La prescription des actions aux fins de sanctions personnelles non pécuniaires dans le droit des entreprises en difficulté.
Une société anonyme avait vu ouvrir à son encontre par jugement en date du 8 novembre 2006 une procédure de redressement judiciaire, laquelle a été convertie par la suite en liquidation judiciaire par jugement du 8 novembre 2007.
Le liquidateur avait, par exploit d'huissier délivré le 9 décembre 2009, assigné le dirigeant l'entreprise afin de voir le tribunal prononcer à son encontre les sanctions de faillite personnelle ou d'interdiction de gérer pour une durée qu'il lui plaira de fixer.
Le dirigeant, pour s'opposer à la demande, a fait valoir une fin de non-recevoir tiré de la prescription sur le fondement des articles 122 du code de procédure civile et L 653-1-II du code de commerce.
Ce dernier article prévoit que les actions aux fins de sanctions personnelles non pécuniaires se prescrivent par trois ans à compter du jugement qui prononce l’ouverture de la procédure de redressement ou de liquidation judiciaire.

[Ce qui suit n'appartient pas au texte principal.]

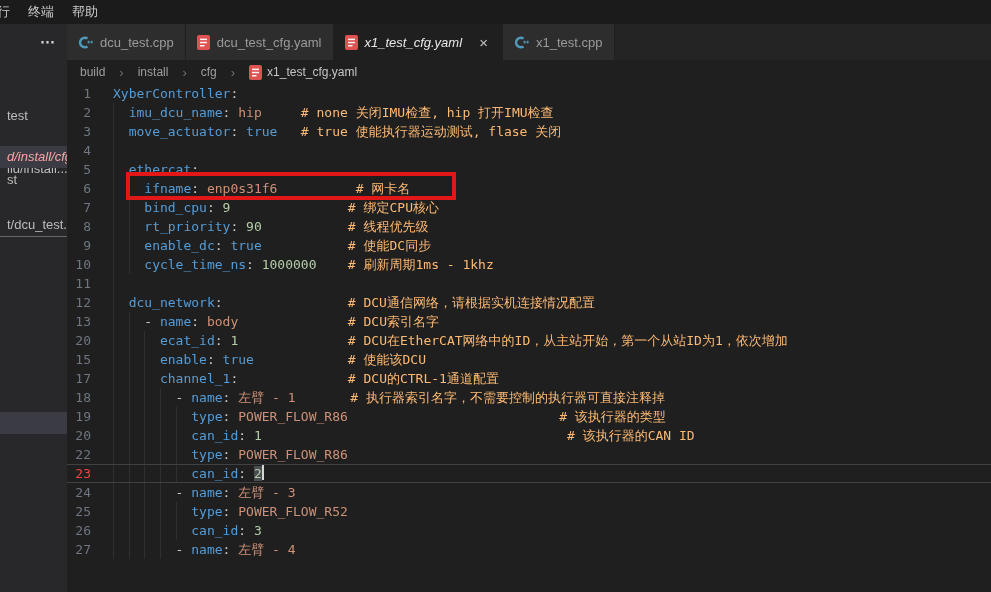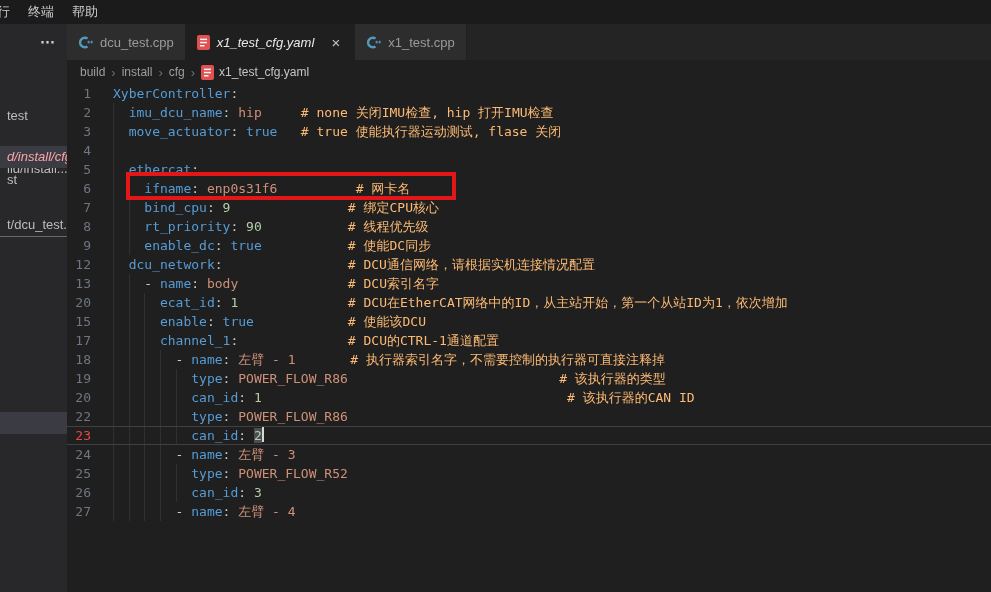--- a/index.html
+++ b/index.html
@@ -32,21 +32,21 @@
   .editor-col { flex: 1; display: flex; flex-direction: column; min-width: 0; }
 
   .tabbar { height: 36px; flex: none; background: #242425; display: flex; align-items: stretch; overflow: hidden; }
   .tab { display: flex; align-items: center; gap: 7px; padding: 0 11px; background: #2d2d2d; color: #9b9b9b; font-size: 13px; border-right: 1px solid #1f1f1f; white-space: nowrap; cursor: default; }
   .tab.active { background: #1f1f1f; color: #e9e9e9; }
   .tab.active .tab-label { font-style: italic; }
   .tab-close { margin-left: 7px; color: #c5c5c5; font-size: 15px; width: 15px; text-align: center; line-height: 15px; }
   .tab-filler { flex: 1; background: #242425; }
   .ic { display: inline-flex; align-items: center; flex: none; }
 
-  .breadcrumb { height: 24px; flex: none; display: flex; align-items: center; padding-left: 13px; font-size: 12px; color: #9f9f9f; gap: 6px; background: #1f1f1f; }
+  .breadcrumb { height: 24px; flex: none; display: flex; align-items: center; padding-left: 13px; font-size: 12px; color: #9f9f9f; gap: 14px; background: #1f1f1f; }
   .bc-sep { color: #6f6f6f; font-size: 13px; }
   .bc-file { color: #c5c5c5; display: inline-flex; align-items: center; gap: 5px; }
 
   
   .code { flex: 1; position: relative; font-family: "DejaVu Sans Mono", monospace; font-size: 13px; line-height: 19px; overflow: hidden; color: #cccccc; }
   .cl { display: flex; height: 19px; position: relative; }
   .cl.current::after { content: ""; position: absolute; left: 0; right: 0; top: 0; bottom: 0; border-top: 1px solid #414144; border-bottom: 1px solid #414144; pointer-events: none; }
   .ln { width: 46px; flex: none; text-align: right; padding-right: 22px; color: #6e7681; user-select: none; }
   .cl.current .ln { color: #ef4444; }
   .lc { position: relative; white-space: pre; flex: 1; min-width: 0; }
@@ -87,20 +87,31 @@
       <div class="tabbar">
           <div class="tab">
             <span class="ic">
               <svg width="15" height="15" viewBox="0 0 16 16" fill="#519aba">
                 <path d="M7.3 1.6a6.4 6.4 0 1 0 0 12.8 6.4 6.4 0 0 0 3.6-1.1l-1.6-2.2a3.7 3.7 0 1 1 0-6.2l1.6-2.2a6.4 6.4 0 0 0-3.6-1.1z"></path>
                 <path d="M9.9 7h2.9v1.1H9.9zM10.8 6.1h1.1V9h-1.1zM13.1 7H16v1.1h-2.9zM14 6.1h1.1V9H14z"></path>
               </svg>
             </span>
             <span class="tab-label">dcu_test.cpp</span>
           </div>
+          <div class="tab">
+            <span class="ic">
+              <svg width="13" height="15" viewBox="0 0 13 15">
+                <rect width="13" height="15" rx="2" fill="#e05252"></rect>
+                <rect x="3" y="3.6" width="7" height="1.5" fill="#fff" opacity="0.92"></rect>
+                <rect x="3" y="6.8" width="7" height="1.5" fill="#fff" opacity="0.92"></rect>
+                <rect x="3" y="10" width="4.5" height="1.5" fill="#fff" opacity="0.92"></rect>
+              </svg>
+            </span>
+            <span class="tab-label">dcu_test_cfg.yaml</span>
+          </div>
           <div class="tab active">
             <span class="ic">
               <svg width="13" height="15" viewBox="0 0 13 15">
                 <rect width="13" height="15" rx="2" fill="#e05252"></rect>
                 <rect x="3" y="3.6" width="7" height="1.5" fill="#fff" opacity="0.92"></rect>
                 <rect x="3" y="6.8" width="7" height="1.5" fill="#fff" opacity="0.92"></rect>
                 <rect x="3" y="10" width="4.5" height="1.5" fill="#fff" opacity="0.92"></rect>
               </svg>
             </span>
             <span class="tab-label">x1_test_cfg.yaml</span>
@@ -167,20 +178,28 @@
           </div>
           <div class="cl">
             <span class="ln">8</span>
             <span class="lc"><span class="g" style="left: 0px;"></span><span class="g" style="left: 15.66px;"></span><span class="tk-p">    </span><span class="tk-k">rt_priority</span><span class="tk-p">: </span><span class="tk-n">90</span><span class="tk-p">           </span><span class="tk-c"># 线程优先级</span></span>
           </div>
           <div class="cl">
             <span class="ln">9</span>
             <span class="lc"><span class="g" style="left: 0px;"></span><span class="g" style="left: 15.66px;"></span><span class="tk-p">    </span><span class="tk-k">enable_dc</span><span class="tk-p">: </span><span class="tk-k">true</span><span class="tk-p">           </span><span class="tk-c"># 使能DC同步</span></span>
           </div>
           <div class="cl">
+            <span class="ln">10</span>
+            <span class="lc"><span class="g" style="left: 0px;"></span><span class="g" style="left: 15.66px;"></span><span class="tk-p">    </span><span class="tk-k">cycle_time_ns</span><span class="tk-p">: </span><span class="tk-n">1000000</span><span class="tk-p">    </span><span class="tk-c"># 刷新周期1ms - 1khz</span></span>
+          </div>
+          <div class="cl">
+            <span class="ln">11</span>
+            <span class="lc"><span class="g" style="left: 0px;"></span></span>
+          </div>
+          <div class="cl">
             <span class="ln">12</span>
             <span class="lc"><span class="g" style="left: 0px;"></span><span class="tk-p">  </span><span class="tk-k">dcu_network</span><span class="tk-p">:</span><span class="tk-p">                </span><span class="tk-c"># DCU通信网络，请根据实机连接情况配置</span></span>
           </div>
           <div class="cl">
             <span class="ln">13</span>
             <span class="lc"><span class="g" style="left: 0px;"></span><span class="g" style="left: 15.66px;"></span><span class="tk-p">    - </span><span class="tk-k">name</span><span class="tk-p">: </span><span class="tk-s">body</span><span class="tk-p">              </span><span class="tk-c"># DCU索引名字</span></span>
           </div>
           <div class="cl">
             <span class="ln">20</span>
             <span class="lc"><span class="g" style="left: 0px;"></span><span class="g" style="left: 15.66px;"></span><span class="g" style="left: 31.32px;"></span><span class="tk-p">      </span><span class="tk-k">ecat_id</span><span class="tk-p">: </span><span class="tk-n">1</span><span class="tk-p">              </span><span class="tk-c"># DCU在EtherCAT网络中的ID，从主站开始，第一个从站ID为1，依次增加</span></span>

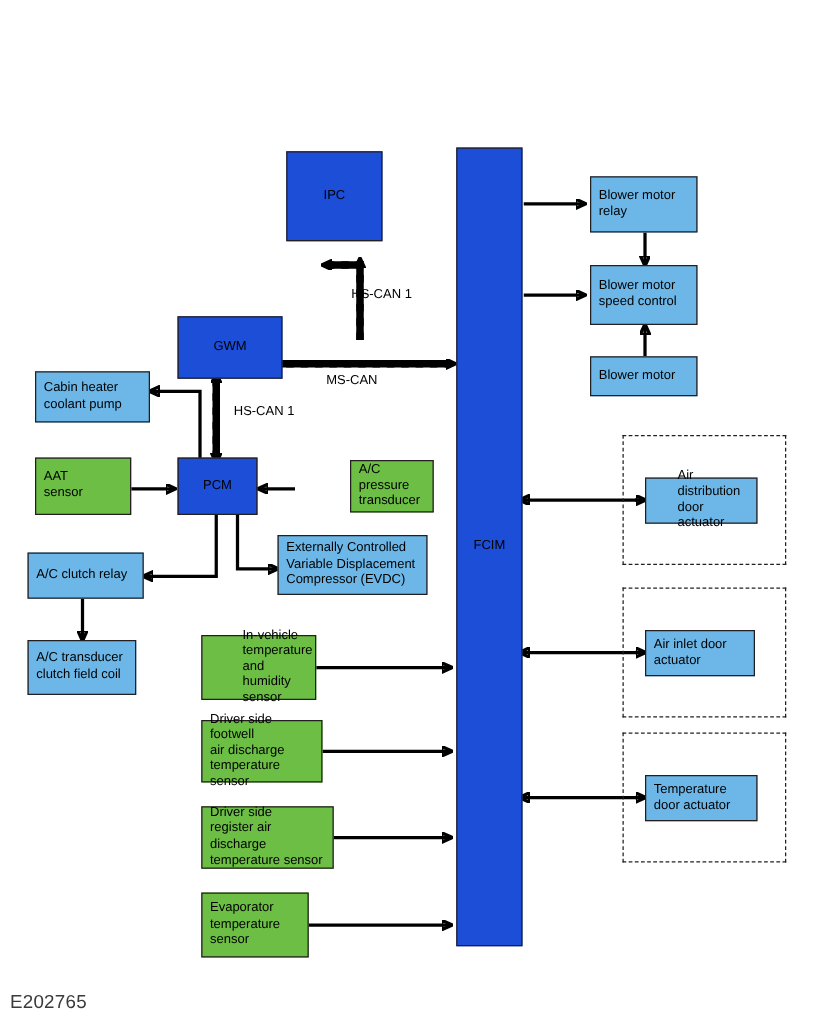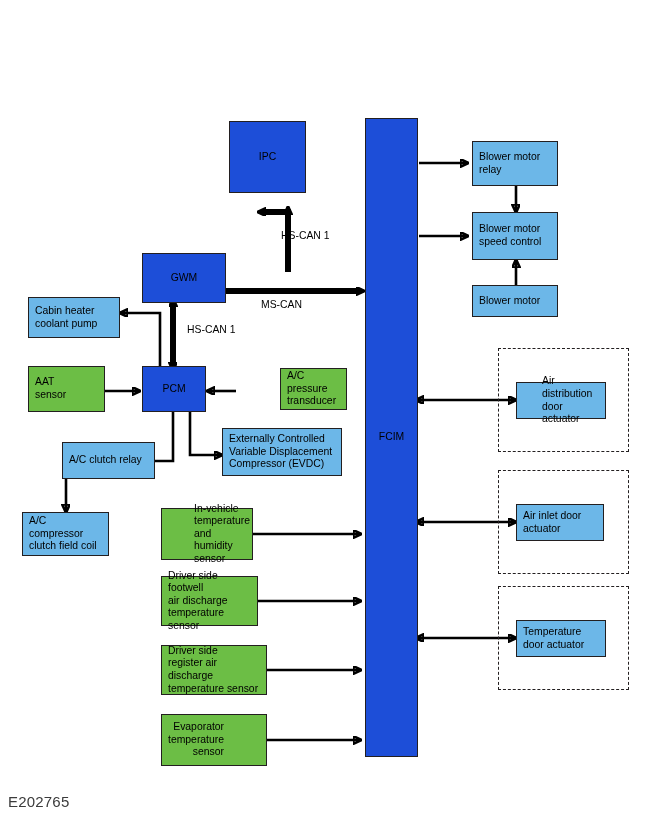--- a/index.html
+++ b/index.html
@@ -155,30 +155,30 @@
 humidity sensor</div>
 
   <div class="node green left" style="left:161px;top:576px;width:97px;height:50px;">Driver side footwell
 air discharge
 temperature sensor</div>
 
   <div class="node green left" style="left:161px;top:645px;width:106px;height:50px;">Driver side
 register air discharge
 temperature sensor</div>
 
-  <div class="node green left" style="left:161px;top:714px;width:106px;height:52px;text-align:right;">Evaporator
+  <div class="node green left" style="left:161px;top:714px;width:86px;height:52px;">Evaporator
 temperature
 sensor</div>
 
   <div class="node blue left" style="left:28px;top:297px;width:92px;height:41px;">Cabin heater
 coolant pump</div>
 
-  <div class="node blue left" style="left:22px;top:442px;width:93px;height:37px;margin-left:40px;">A/C clutch relay</div>
-
-  <div class="node blue left" style="left:22px;top:512px;width:87px;height:44px;">A/C compressor
+  <div class="node blue left" style="left:22px;top:442px;width:93px;height:37px;">A/C clutch relay</div>
+
+  <div class="node blue left" style="left:22px;top:512px;width:87px;height:44px;">A/C transducer
 clutch field coil</div>
 
   <div class="node blue left" style="left:222px;top:428px;width:120px;height:48px;">Externally Controlled
 Variable Displacement
 Compressor (EVDC)</div>
 
   <div class="node blue left" style="left:472px;top:141px;width:86px;height:45px;">Blower motor
 relay</div>
 
   <div class="node blue left" style="left:472px;top:212px;width:86px;height:48px;">Blower motor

Et le dirigeant de soutenir qu'en cas de conversion d’un redressement en liquidation judiciaire, le délai court à compter du jugement de redressement judiciaire, ce dernier étant seul considéré comme étant le jugement d’ouverture (en ce sens Droit et pratique des Procédures collectives, Pr Pierre-Michel LE CORRE, Dalloz Action 2010-2011, n° 911.35).
Partant d’un jugement rendu le 8 novembre 2006 ouvrant une procédure de redressement judiciaire, l’action intentée le 9 décembre 2009 se trouvait, selon le dirigeant, atteinte par la prescription.
Pour s'opposer à cette fin de non recevoir, le liquidateur faisait valoir notamment qu'il n'était pas possible de considérer qu'une action commençait à se prescrire avant même que la personne habilitée à agir, c'est-à-dire le liquidateur, puisse intenter l'action.
Effectivement, le pouvoir d'agir en sanctions qui appartient au liquidateur en vertu de l'article L. 653-7 du code de commerce ne pouvait exister tant que celui-ci n'avait pas été désigné, cette désignation résultant du jugement convertissant le redressement judiciaire en liquidation judiciaire.
C'est oublié cependant que ce même article réserve l'action également au mandataire judiciaire, fonction qu'occupait auparavant le liquidateur .
Le Tribunal de commerce de Créteil dans un jugement rendu le 30 septembre 2010 (6e chambre, numéro RG : 2009L03542) accueille la fin de non-recevoir soulevée par le dirigeant en motivant sa décision par le fait que la procédure de redressement judiciaire constitué bien la première procédure qui a initié ensuite la conversion en liquidation judiciaire et la demande de prononcé de sanctions personnelles à l'encontre du dirigeant.
Le tribunal a ajouté qu'au demeurant, les griefs fondant la demande de sanctions du liquidateur à l'encontre du dirigeant s'appuyaient d'une part sur l'article L. 653-8 alinéa 3 du code de commerce lui reprochant une déclaration de cessation des paiements tardive de la société et d'autre part sur l'article L. 653-3 1°du même code lui reprochant d'avoir poursuivi abusivement une exploitation déficitaire qui ne pouvait conduire qu'à la cessation des paiements.
Et le tribunal de dire que ces griefs ne pouvaient se référer logiquement qu'à la procédure qui était la conséquence de la déclaration de cessation des paiements de la société effectuée par le dirigeant et que cette procédure n'était autre que la procédure de redressement judiciaire ouverte par ce même tribunal.
C'est à notre connaissance la première fois qu'une juridiction se prononce sur le point de départ du délai de prescription des actions en sanctions personnelles lorsque le l'entreprise du débiteur poursuivi a fait l'objet d'abord d 'un jugement ouvrant une procédure de redressement judiciaire convertie par la suite aux termes d'un autre jugement en liquidation judiciaire.
Le liquidateur n'a semble-t-il pas relevé appel de ce jugement qui présente un intérêt à la fois pour les dirigeants poursuivis qui pourront ainsi échapper dans pareille hypothèse, au prononcé des sanctions que pour les liquidateurs qui seront avisés d'agir avec un peu plus de célérité.